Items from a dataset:
---

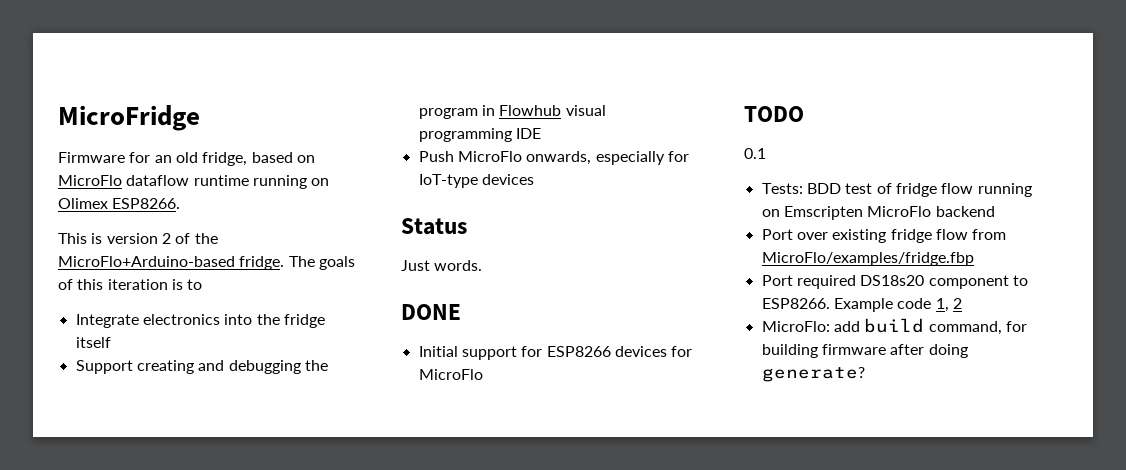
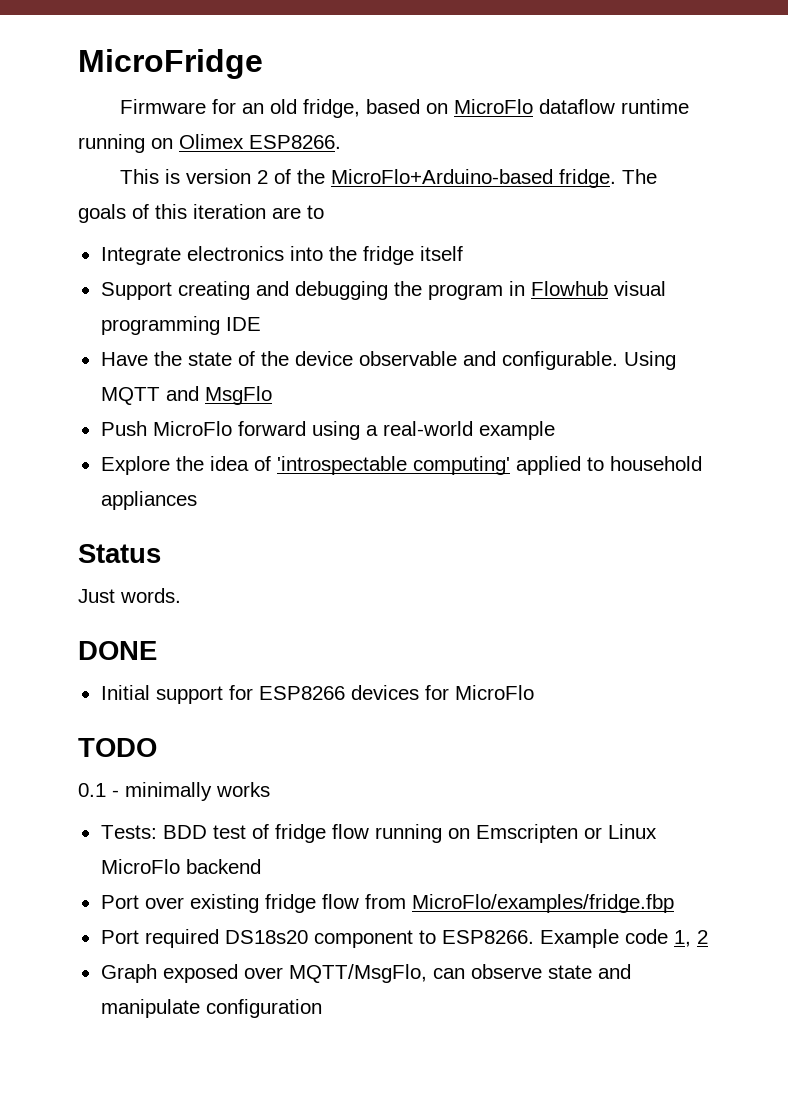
- The goals of this iteration is to
+ The goals of this iteration are to
- Push MicroFlo onwards, especially for IoT-type devices
+ Have the state of the device observable and configurable. Using MQTT and MsgFlo
+ Push MicroFlo forward using a real-world example
+ Explore the idea of 'introspectable computing' applied to household appliances
- 0.1
+ 0.1 - minimally works
- Tests: BDD test of fridge flow running on Emscripten MicroFlo backend
+ Tests: BDD test of fridge flow running on Emscripten or Linux MicroFlo backend
- MicroFlo: add build command, for building firmware after doing generate?
+ Graph exposed over MQTT/MsgFlo, can observe state and manipulate configuration

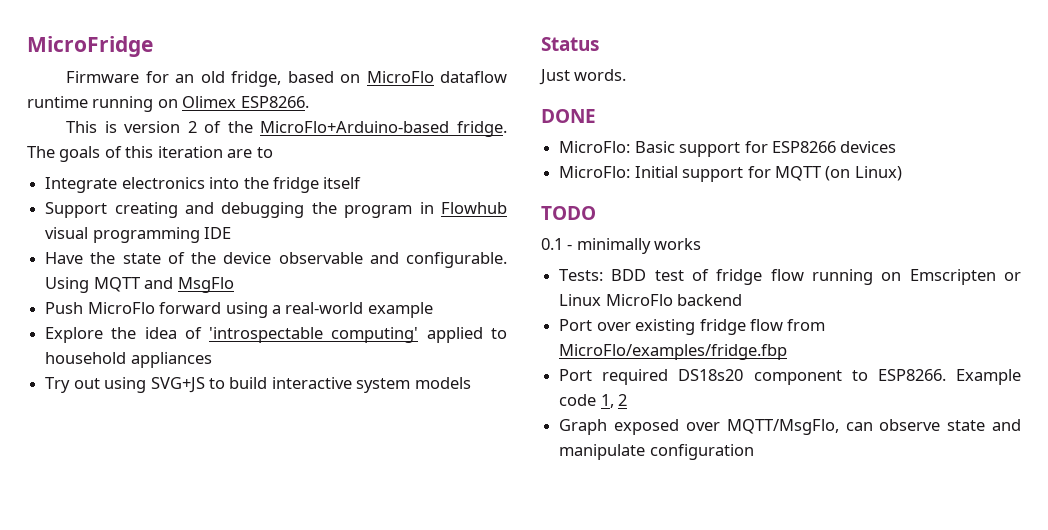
+ Try out using SVG+JS to build interactive system models
- Initial support for ESP8266 devices for MicroFlo
+ MicroFlo: Basic support for ESP8266 devices
+ MicroFlo: Initial support for MQTT (on Linux)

---

Pictures aside, return all the entries above exactly.

**RESPONSE AREA**
- The goals of this iteration is to
+ The goals of this iteration are to
- Push MicroFlo onwards, especially for IoT-type devices
+ Have the state of the device observable and configurable. Using MQTT and MsgFlo
+ Push MicroFlo forward using a real-world example
+ Explore the idea of 'introspectable computing' applied to household appliances
- 0.1
+ 0.1 - minimally works
- Tests: BDD test of fridge flow running on Emscripten MicroFlo backend
+ Tests: BDD test of fridge flow running on Emscripten or Linux MicroFlo backend
- MicroFlo: add build command, for building firmware after doing generate?
+ Graph exposed over MQTT/MsgFlo, can observe state and manipulate configuration

+ Try out using SVG+JS to build interactive system models
- Initial support for ESP8266 devices for MicroFlo
+ MicroFlo: Basic support for ESP8266 devices
+ MicroFlo: Initial support for MQTT (on Linux)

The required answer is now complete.